Path: utzoo!utgpu!news-server.csri.toronto.edu!cs.utexas.edu!swrinde!ucsd!rutgers!maverick.ksu.ksu.edu!ux1.cso.uiuc.edu!ux1.cso.uiuc.edu!aglew
From: aglew@dwarfs.crhc.uiuc.edu (Andy Glew)
Newsgroups: comp.arch
Subject: Re: Computer time measurements (Was Re: 64 bits for times....)
Message-ID: <AGLEW.90Aug22125018@dwarfs.crhc.uiuc.edu>
Date: 22 Aug 90 16:50:18 GMT
References: <26012@bellcore.bellcore.com> <11187@alice.UUCP>
	<AGLEW.90Aug21220304@dwarfs.crhc.uiuc.edu>
	<1990Aug22.044826.18572@portia.Stanford.EDU>
	<MOSS.90Aug22084234@ibis.cs.umass.edu>
Sender: usenet@ux1.cso.uiuc.edu (News)
Organization: University of Illinois, Computer Systems Group
Lines: 93
In-Reply-To: moss@cs.umass.edu's message of 22 Aug 90 12:42:33 GMT


    I do software performance measurement and would *like* resolution down to the
    clock rate of the machine. Personally, I generally want to include the time
    taken by pipeline stalls, cache misses, etc., since that is relevant to the
    user. I guess what I would really like is elapsed (wall clock) time, cpu time
    for the process (split into user and system time), and possibly counters of
    other things (instructions executed, memory cycles (maybe split into
    reads/writes), cache hits/misses, page translation hits/misses, etc.). I don't
    think any of this is necessary *hard* to do, but it does take chip real
    estate. The counters should be readable with ordinary instructions, but maybe
    settable only with special ones (though if kept on a per process basis, a
    process can only screw up itself).


Here's a fairly coherent schema for timers, merged from the best features 
of several machines:
    Provide one, accurate, real time timer.
    Provide an offset register settable by the OS.
    Provide an instruction that atomically reads the real-time timer.
    Provide an instruction that atomically reads the sum of the
    	real-time timer and the offset.
    	This gives you virtual CPU time.  Ideally, you would be able
to read both real and virtual time atomically (and systems like the
i860 LOCK operation let you do that), but you can finesse it as
follows:
    Read Real
    Read Virtual
If you get interrupted between the real and virtual readings, your OS will account for it.

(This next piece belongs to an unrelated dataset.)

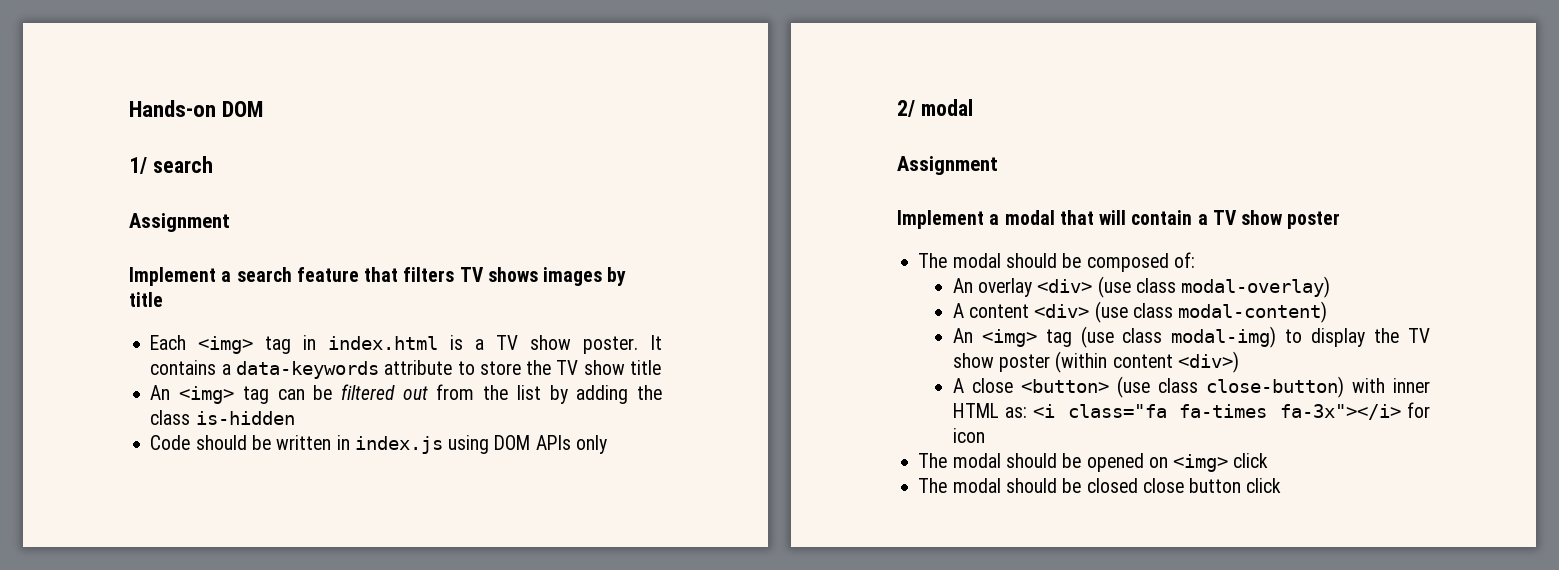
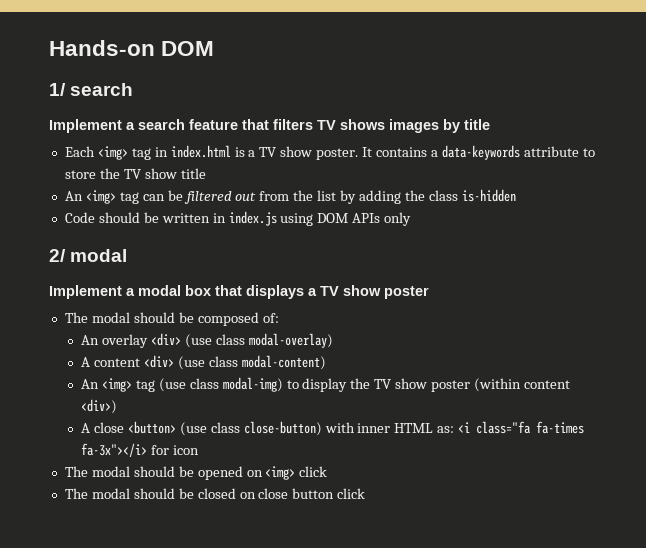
[129,213,230,232] // Assignment -> (134, 89) none
[897,156,998,175] // Assignment -> (128, 255) none
[1059,210,1193,225] that will contain -> [185,285,304,299] box that displays
(1138, 485) none -> [239,492,256,499] on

The Gould NP1 provided a machine cycle resolution timer with an offset
register, but only one read operation.  So, the first version of the
OS had an offset, to read virtual time. The second version of the OS
always had the offset as 0, to read real time.  I think eventually that 
it was configured on a per process basis. But everyone wanted both.

A note: the covert channel security guys will want you to provide a
mask to remove the low order bits. They want to prevent high precision
timings being made.


Hardware costs:
    Yes, but there are a lot of things that you can do in software to
reduce the hardware costs.
    As I was trying to say in my first post, I don't want all the hardware
that would be necessary to give me an accurate ns timer - ie. I don't
want the portable interface in hardware.  Give it to me raw.
    The carry chain for fast ticking can be simplified - let me read
the timer in carry-save format! (If you can do big reads this is fine.
If you cannot read twice the width of the timer (carry-save) then
tricks like those below can be applied).


    The most important items for general use are elapsed and cpu time, with
    resolution down to the machine clock cycle time. Except on machines that
    stretch clocks (as opposed to inserting "wait states"), this is not
    technologically difficult, though the number of bits required may necessitate
    an atomic operation to read the counter being sampled into a special read out
    register, than can then be examined at leisure (and similarly for setting).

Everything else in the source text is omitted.